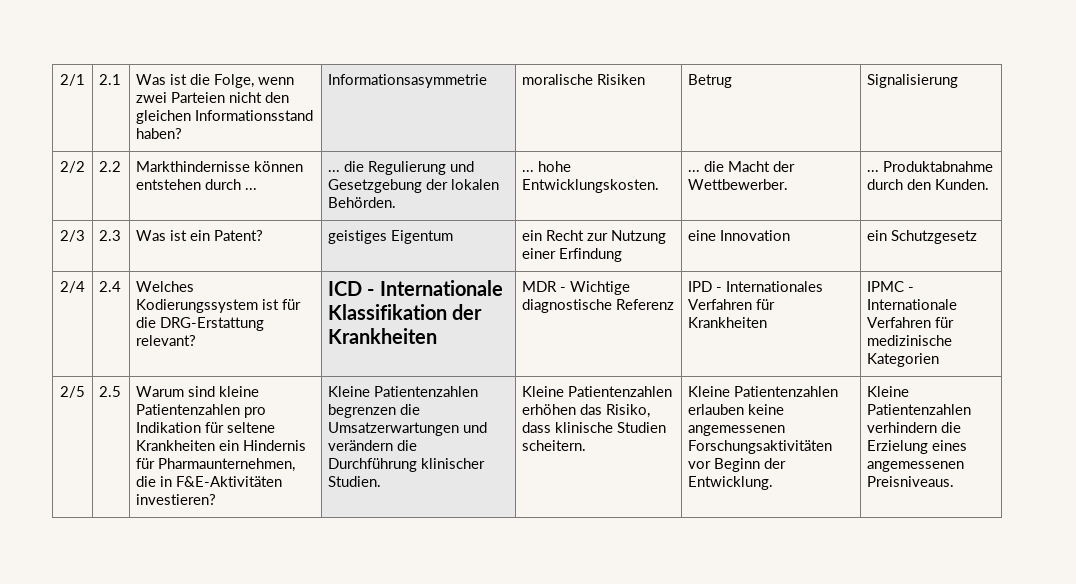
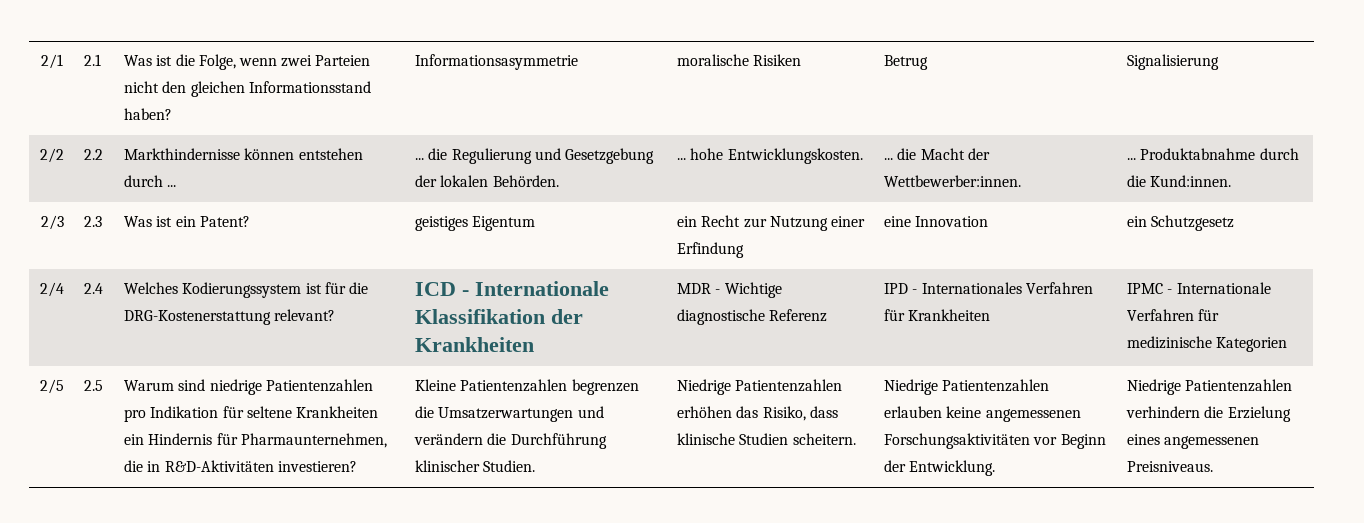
- 2/2 | 2.2 | Markthindernisse können entstehen durch ... | ... die Regulierung und Gesetzgebung der lokalen Behörden. | ... hohe Entwicklungskosten. | ... die Macht der Wettbewerber. | ... Produktabnahme durch den Kunden.
+ 2/2 | 2.2 | Markthindernisse können entstehen durch ... | ... die Regulierung und Gesetzgebung der lokalen Behörden. | ... hohe Entwicklungskosten. | ... die Macht der Wettbewerber:innen. | ... Produktabnahme durch die Kund:innen.
- 2/4 | 2.4 | Welches Kodierungssystem ist für die DRG-Erstattung relevant? | ICD - Internationale Klassifikation der Krankheiten | MDR - Wichtige diagnostische Referenz | IPD - Internationales Verfahren für Krankheiten | IPMC - Internationale Verfahren für medizinische Kategorien
+ 2/4 | 2.4 | Welches Kodierungssystem ist für die DRG-Kostenerstattung relevant? | ICD - Internationale Klassifikation der Krankheiten | MDR - Wichtige diagnostische Referenz | IPD - Internationales Verfahren für Krankheiten | IPMC - Internationale Verfahren für medizinische Kategorien
- Warum sind kleine Patientenzahlen pro Indikation für seltene Krankheiten ein Hindernis für Pharmaunternehmen, die in F&E-Aktivitäten investieren?
+ Warum sind niedrige Patientenzahlen pro Indikation für seltene Krankheiten ein Hindernis für Pharmaunternehmen, die in R&D-Aktivitäten investieren?
- Kleine Patientenzahlen erhöhen das Risiko, dass klinische Studien scheitern.
+ Niedrige Patientenzahlen erhöhen das Risiko, dass klinische Studien scheitern.
- Kleine Patientenzahlen erlauben keine angemessenen Forschungsaktivitäten vor Beginn der Entwicklung.
+ Niedrige Patientenzahlen erlauben keine angemessenen Forschungsaktivitäten vor Beginn der Entwicklung.
- Kleine Patientenzahlen verhindern die Erzielung eines angemessenen Preisniveaus.
+ Niedrige Patientenzahlen verhindern die Erzielung eines angemessenen Preisniveaus.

================================

● **Instructions to follow**: Return the line that contains "- Kleine Patientenzahlen verhindern", along with every line after it in the data above, exactly and with nothing else.

● **Solution**:
- Kleine Patientenzahlen verhindern die Erzielung eines angemessenen Preisniveaus.
+ Niedrige Patientenzahlen verhindern die Erzielung eines angemessenen Preisniveaus.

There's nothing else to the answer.